**SUPPLIED DATA**
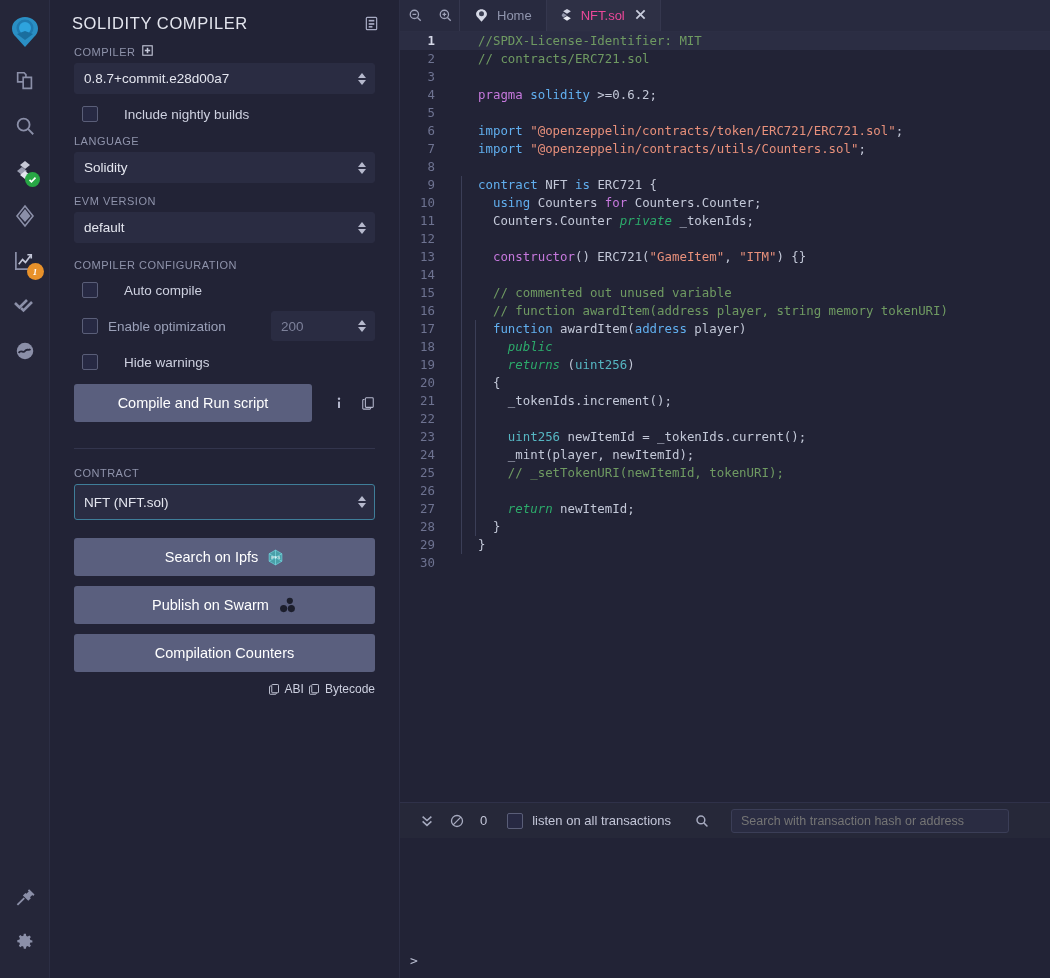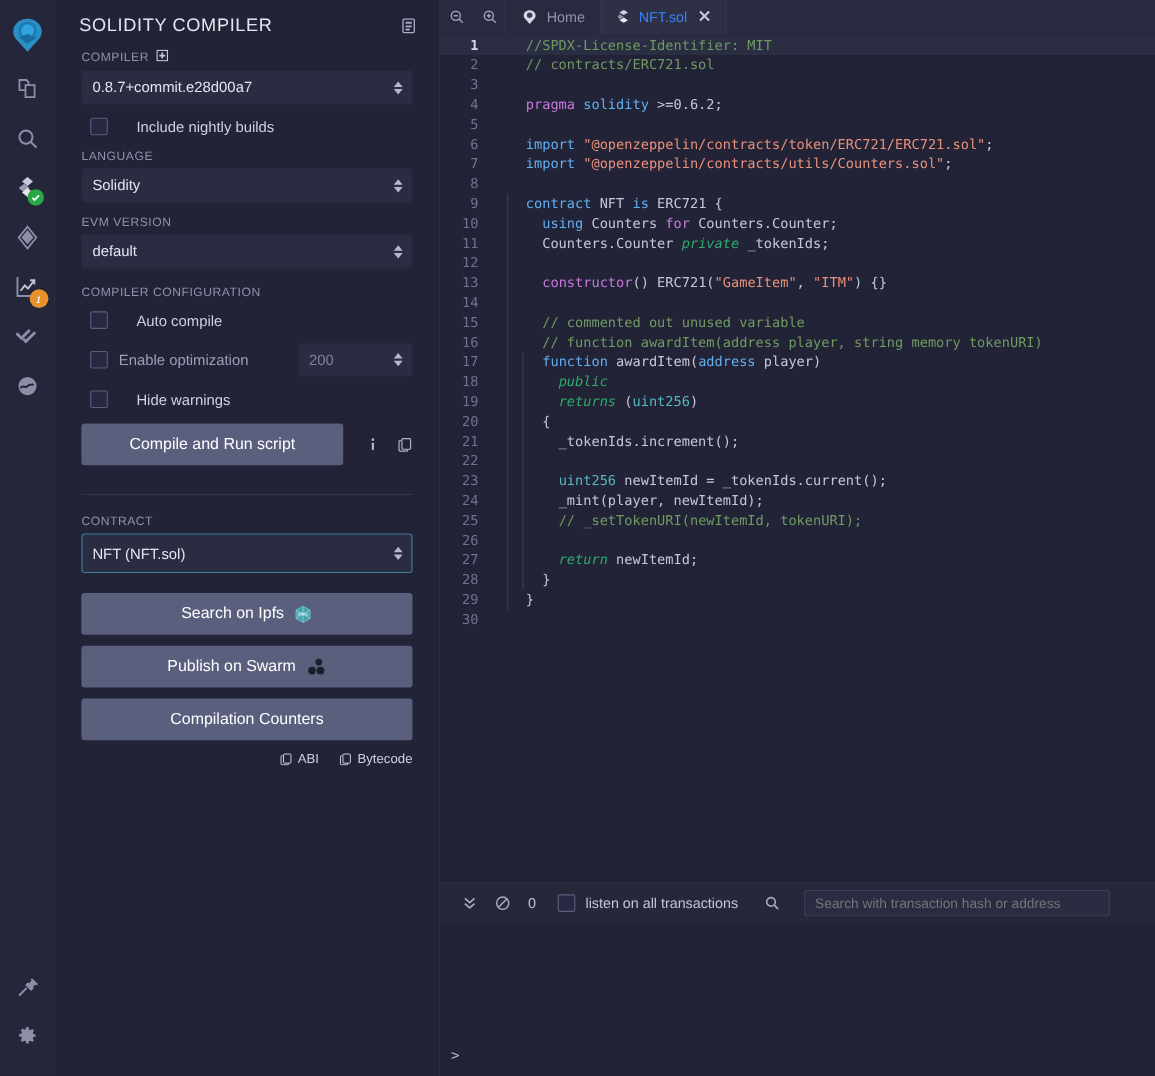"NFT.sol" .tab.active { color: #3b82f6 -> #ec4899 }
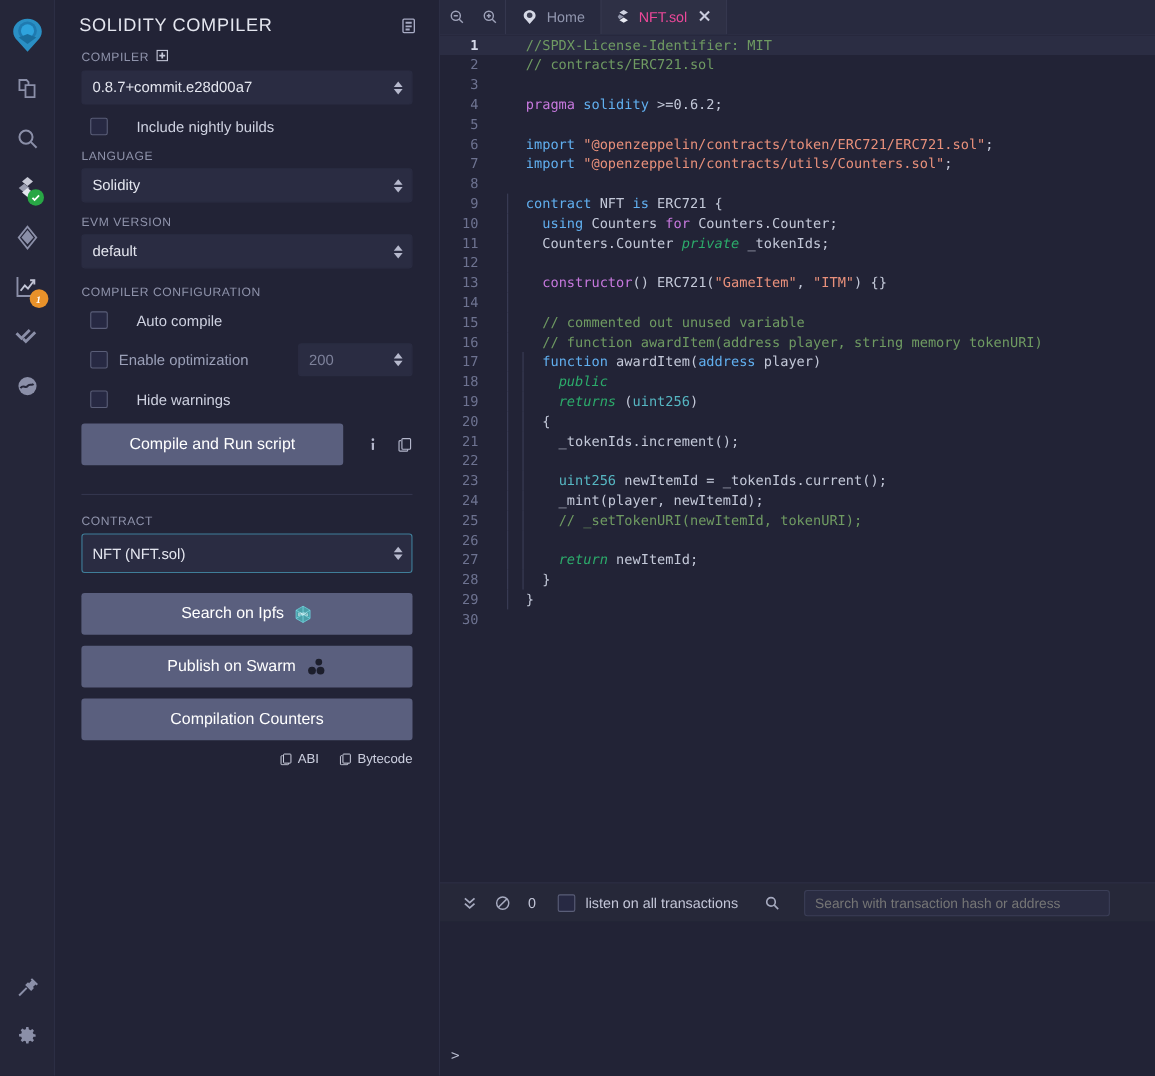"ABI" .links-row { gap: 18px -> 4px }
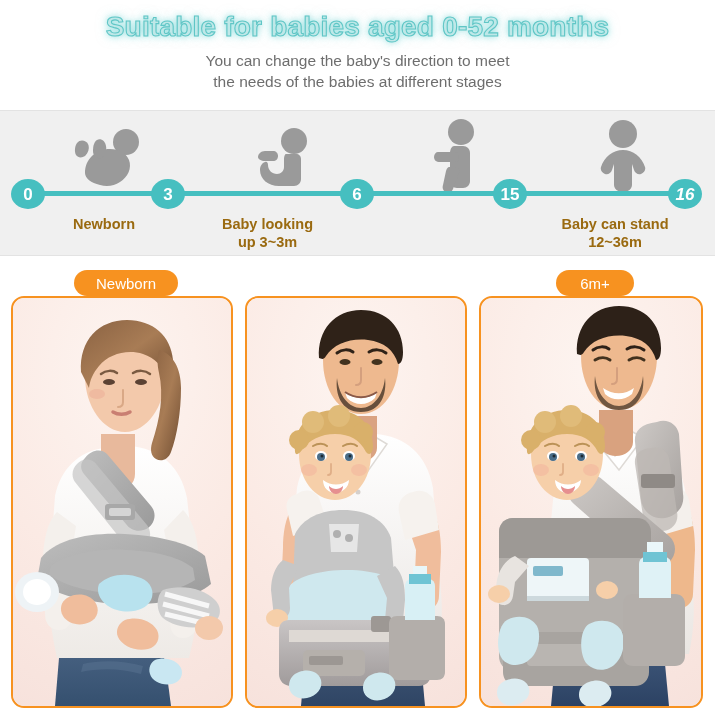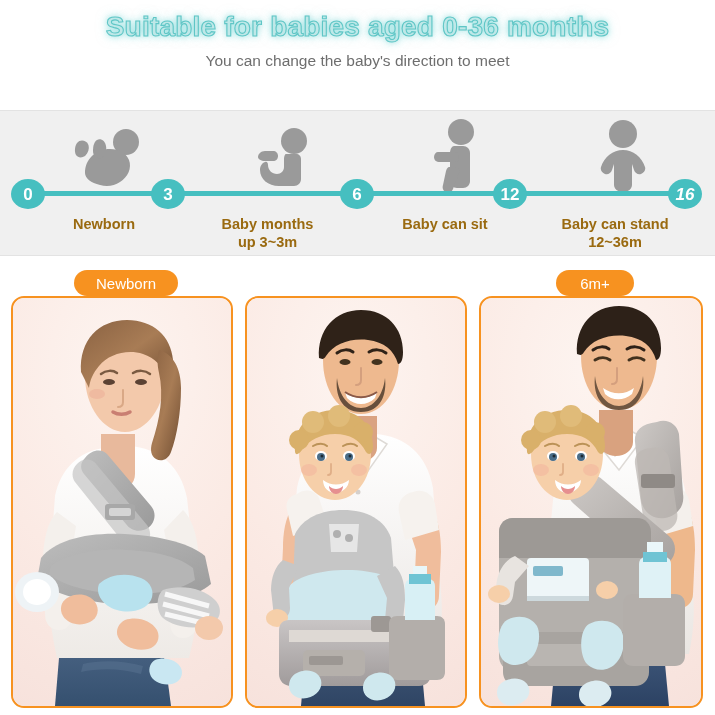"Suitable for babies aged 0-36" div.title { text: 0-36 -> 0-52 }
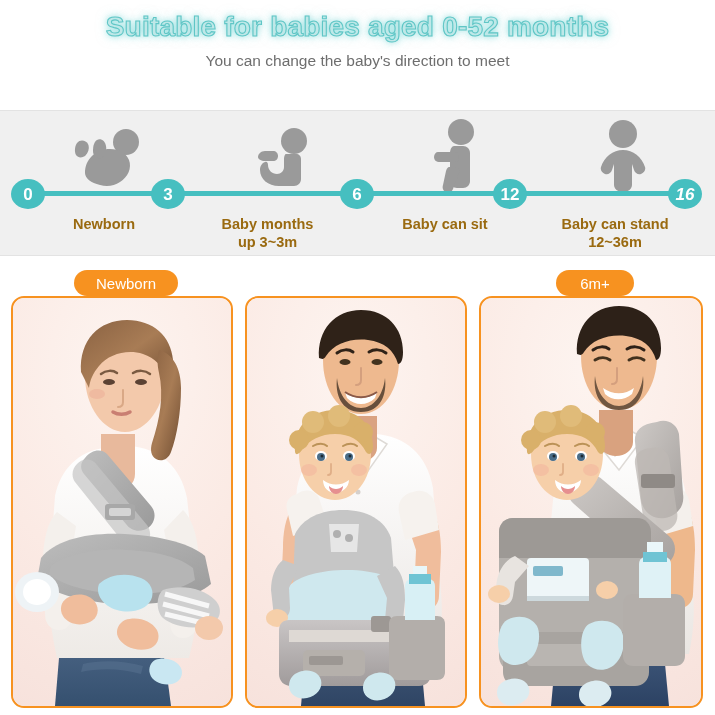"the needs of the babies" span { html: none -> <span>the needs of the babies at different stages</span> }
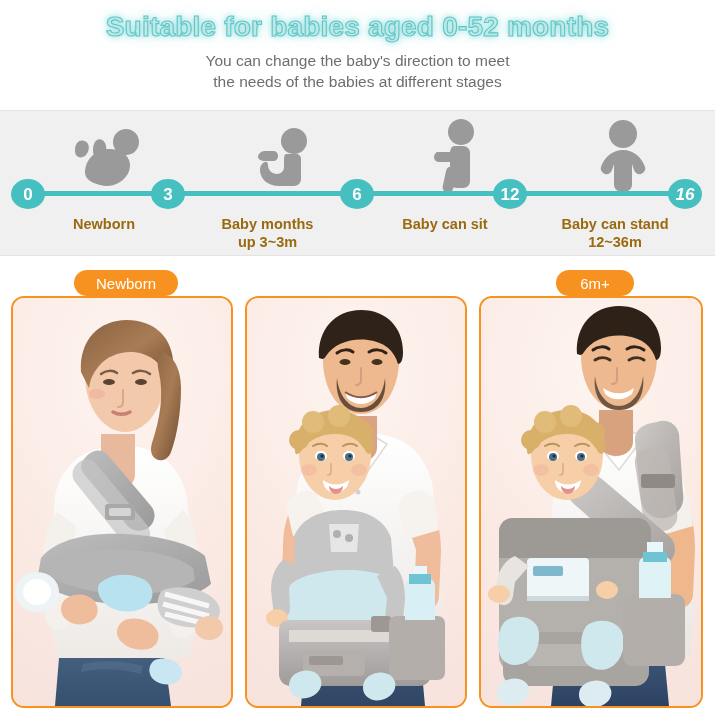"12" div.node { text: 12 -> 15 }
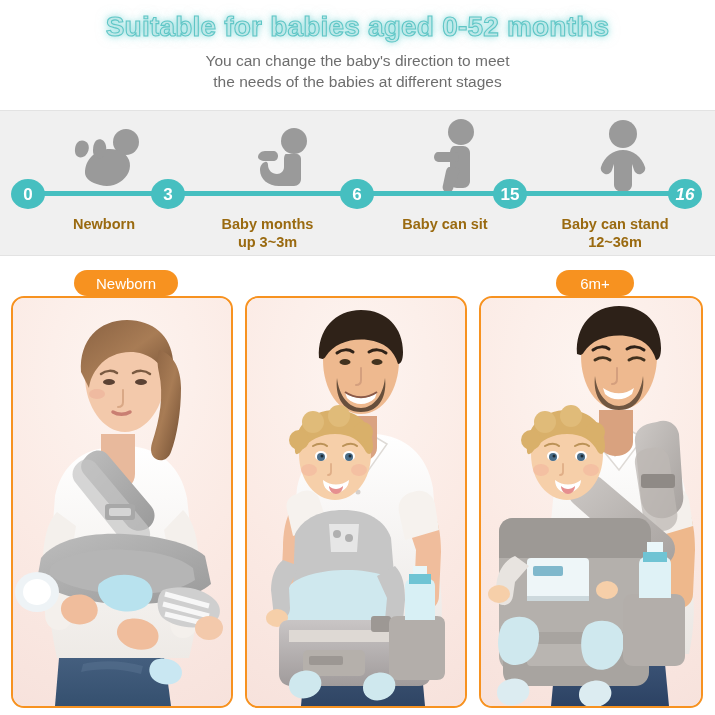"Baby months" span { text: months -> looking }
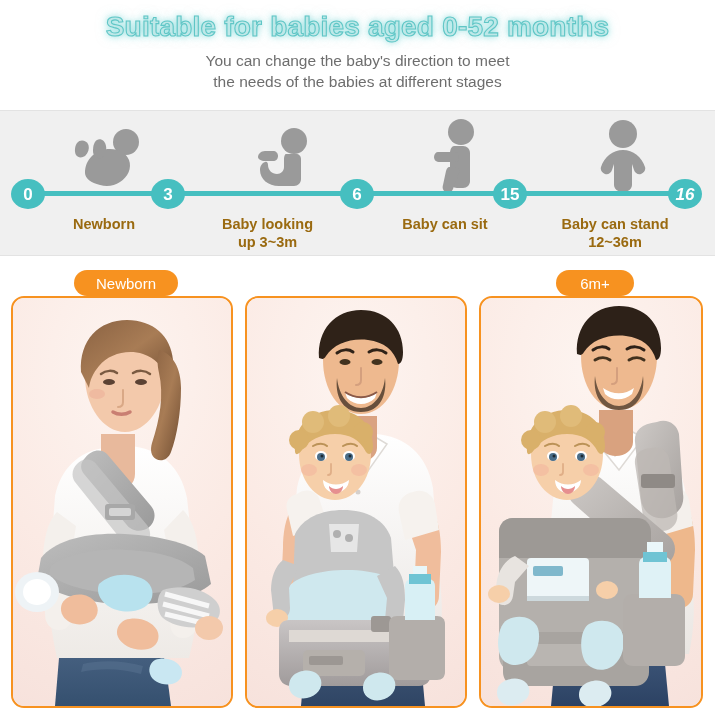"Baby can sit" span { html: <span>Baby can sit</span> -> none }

**TASK PROMPT**
Restate the full listing verbatim and drop every picture.

**EXERCISE SOLUTION**
"NFT.sol" .tab.active { color: #3b82f6 -> #ec4899 }
"ABI" .links-row { gap: 18px -> 4px }
"Suitable for babies aged 0-36" div.title { text: 0-36 -> 0-52 }
"the needs of the babies" span { html: none -> <span>the needs of the babies at different stages</span> }
"12" div.node { text: 12 -> 15 }
"Baby months" span { text: months -> looking }
"Baby can sit" span { html: <span>Baby can sit</span> -> none }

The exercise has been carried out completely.